Marketing with Vector Elements
What is the best way to use vector graphics in digital marketing design? The purpose of vector elements is to expand your design capabilities. Right now, the demand for graphic design is high with the contact introduction of new websites, apps, and companies. Each function online, where competition has reached a fever pitch for the fastest, most lightweight, and most attractive companies. By using vector graphics in every aspect of your design, you can provide portfolios and campaigns that will both wow your audience and achieve their performance goals in one elegant design choice.
Stand-Out Transparent Images
No-background logos and graphic assets have become a hallmark of sleek, modern design. Users (and companies) expect their website or app to look as clean and clipped-together as possible with elements that can be copied and reused across their many platforms and design projects. Meet their expectations and more using vector graphics that can vividly pop from the screen while also layering with perfect transparency into any design layout or variant that you might need.

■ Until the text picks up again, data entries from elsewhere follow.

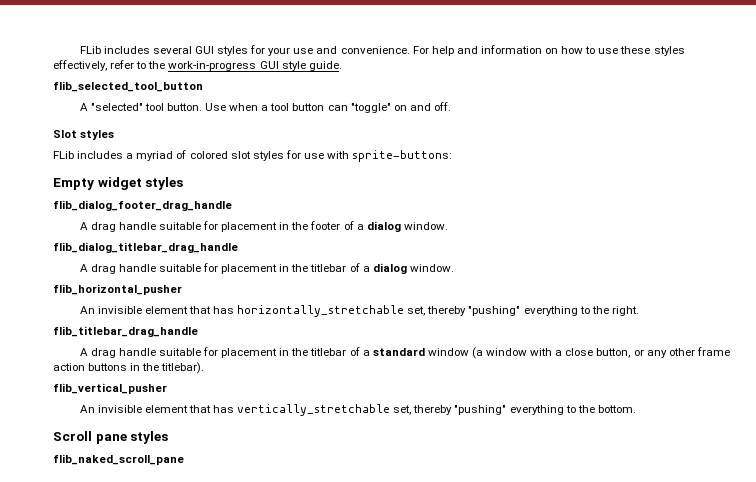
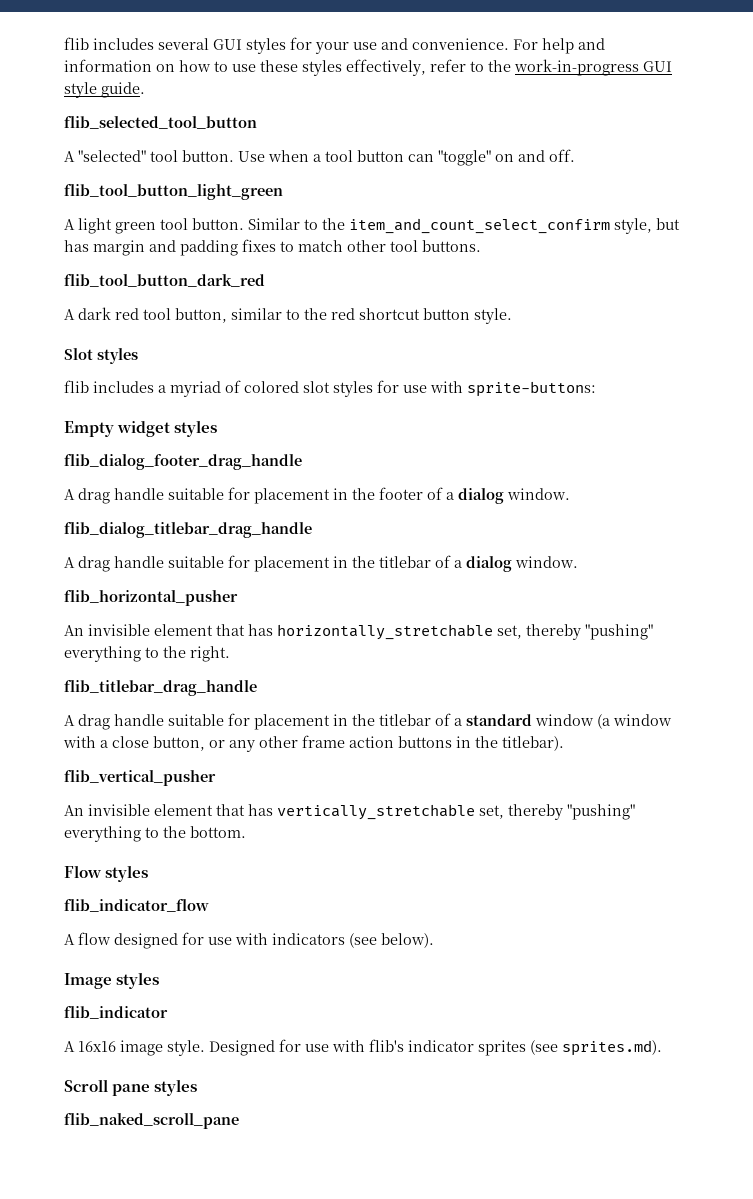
- FLib includes several GUI styles for your use and convenience.
+ flib includes several GUI styles for your use and convenience.
+ flib_tool_button_light_green
+ A light green tool button. Similar to the item_and_count_select_confirm style, but has margin and padding fixes to match other tool buttons.
+ flib_tool_button_dark_red
+ A dark red tool button, similar to the red shortcut button style.
- FLib includes a myriad of colored slot styles for use with sprite-buttons:
+ flib includes a myriad of colored slot styles for use with sprite-buttons:
+ Flow styles
+ flib_indicator_flow
+ A flow designed for use with indicators (see below).
+ Image styles
+ flib_indicator
+ A 16x16 image style. Designed for use with flib's indicator sprites (see sprites.md).

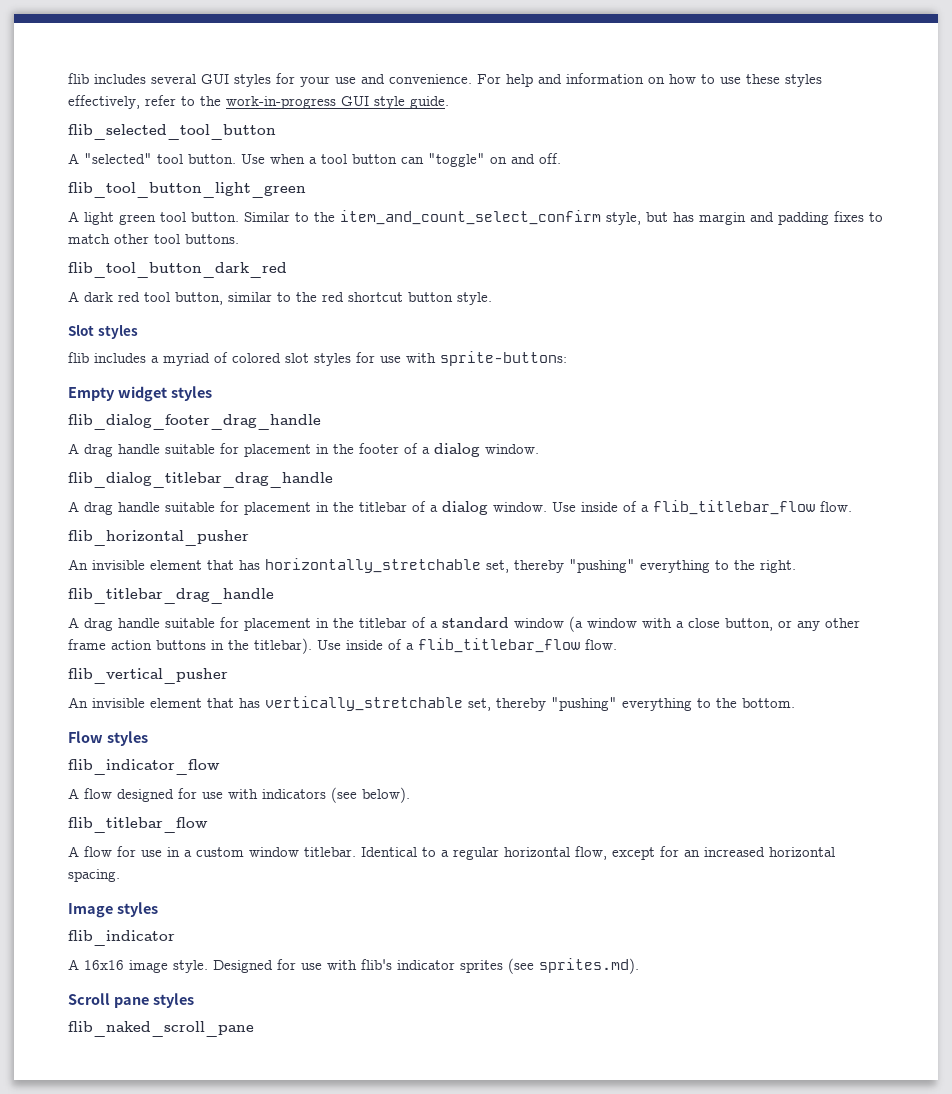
- A drag handle suitable for placement in the titlebar of a dialog window.
+ A drag handle suitable for placement in the titlebar of a dialog window. Use inside of a flib_titlebar_flow flow.
- A drag handle suitable for placement in the titlebar of a standard window (a window with a close button, or any other frame action buttons in the titlebar).
+ A drag handle suitable for placement in the titlebar of a standard window (a window with a close button, or any other frame action buttons in the titlebar). Use inside of a flib_titlebar_flow flow.
  A flow designed for use with indicators (see below).
+ flib_titlebar_flow
+ A flow for use in a custom window titlebar. Identical to a regular horizontal flow, except for an increased horizontal spacing.

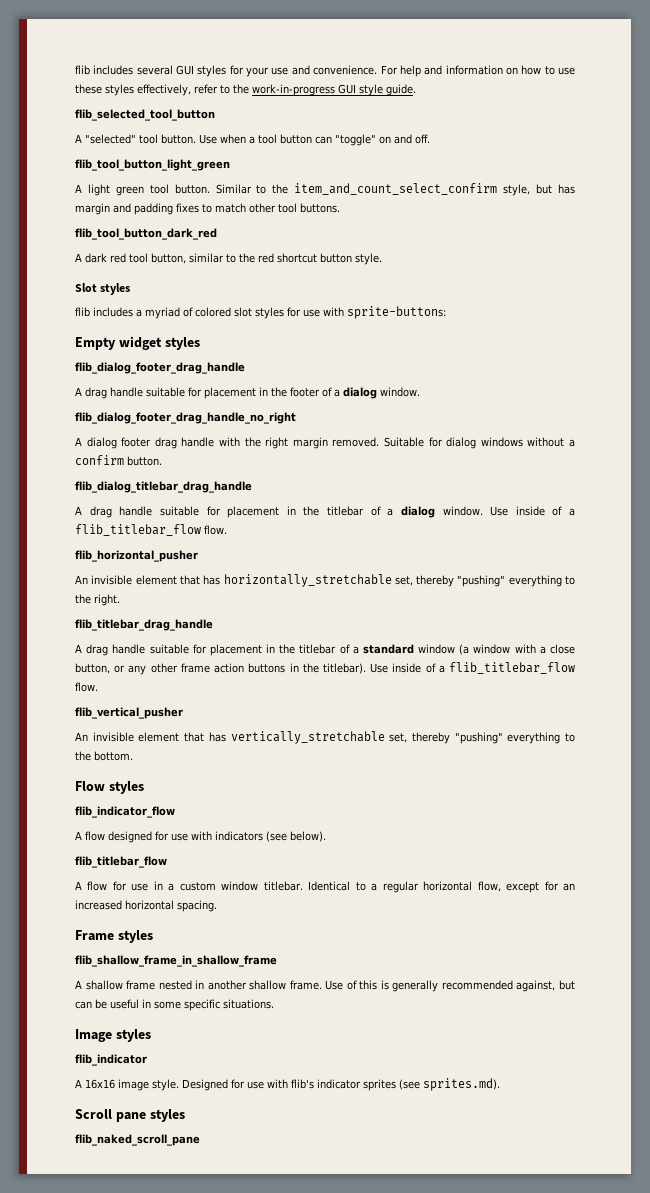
+ flib_dialog_footer_drag_handle_no_right
+ A dialog footer drag handle with the right margin removed. Suitable for dialog windows without a confirm button.
+ Frame styles
+ flib_shallow_frame_in_shallow_frame
+ A shallow frame nested in another shallow frame. Use of this is generally recommended against, but can be useful in some specific situations.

Layering is a classic graphic designer's trick, taking two images (or more) and making them into one stunning graphic element. Vectors layer more smoothly than rasters, as there is never any pixel conflict between one layer and the next. Any time you need clean layers - and especially a smooth multi-layer design, look to vector elements.
Lifelike Scalable Photos
SVGs aren't just for clean-line graphics designs. You can even take photos and cure them of the curse of scaling resolution. By transitioning a photo into a .svg with the right program, you can make your photos immune to pixelization when scaled up and maintain detail when scaled down. This creates sharp, vivid photos that load faster than the photo portfolios of your client's competition.
Animations and Cartoons
Vectors shine their brightest when used for drawings, cartoons, and animation. Because vector graphics are precise and vivid with pure, non-pixelated color fill, they make an excellent framework for cartoon characters and animated clips. Some SVG specialist artists have even learned to programmatically animate by adapting the coordinates of each point in the file instead of hand-drawing each new frame.
Vivid Presentations, Lifelike or Surreal
Vector graphics, and especially vector animations, are powerful presentation aids. In the corporate world, which often uses presentations, infographic videos, and slide-stacks, vectors are extremely popular. With vectors, each image used in a presentation is clean and looks excellent on whatever size screen is used for presenting that day.
Lightweight for Fast and Mobile Assets
Finally, never forget the speed benefit of vector vs raster graphics. SVG files are much smaller than raster files because they store simple coordinates instead of a large array of pixels. For web and mobile assets, this lightweight graphic design is critical to SEO competition, site performance, small download sizes, and more that have a heavy impact on brand success.
Drawing and Designing in Vector Elements
Finally, let's take a moment to talk about the new workflow. Many graphic artists still work primarily with raster graphics. and that's the majority of what's uploaded on the internet or scanned in to work from. However, vector images are a little different. You'll want a program like Inkscape, Boxy SVG, or any other of your choosing. Then, get used to drawing shapes and adding shading with the coordinate-based vector methods instead of the pixel-based raster methods. Each shape in the design is its own editable and deletable element, layered with the others to create the whole picture.
You will find yourself painting less and shaping more because you will shade by the section instead of by the pixel. You will find out just how many individual shapes are involved in an image and your images may take on a slightly more 'cartoon' appearance compared to hand-drawn art. But it will also be clean, crisp, and every element is individually selectable. Your freedom to edit and tweak is greater than with raster, and you can morph your existing shapes more creatively.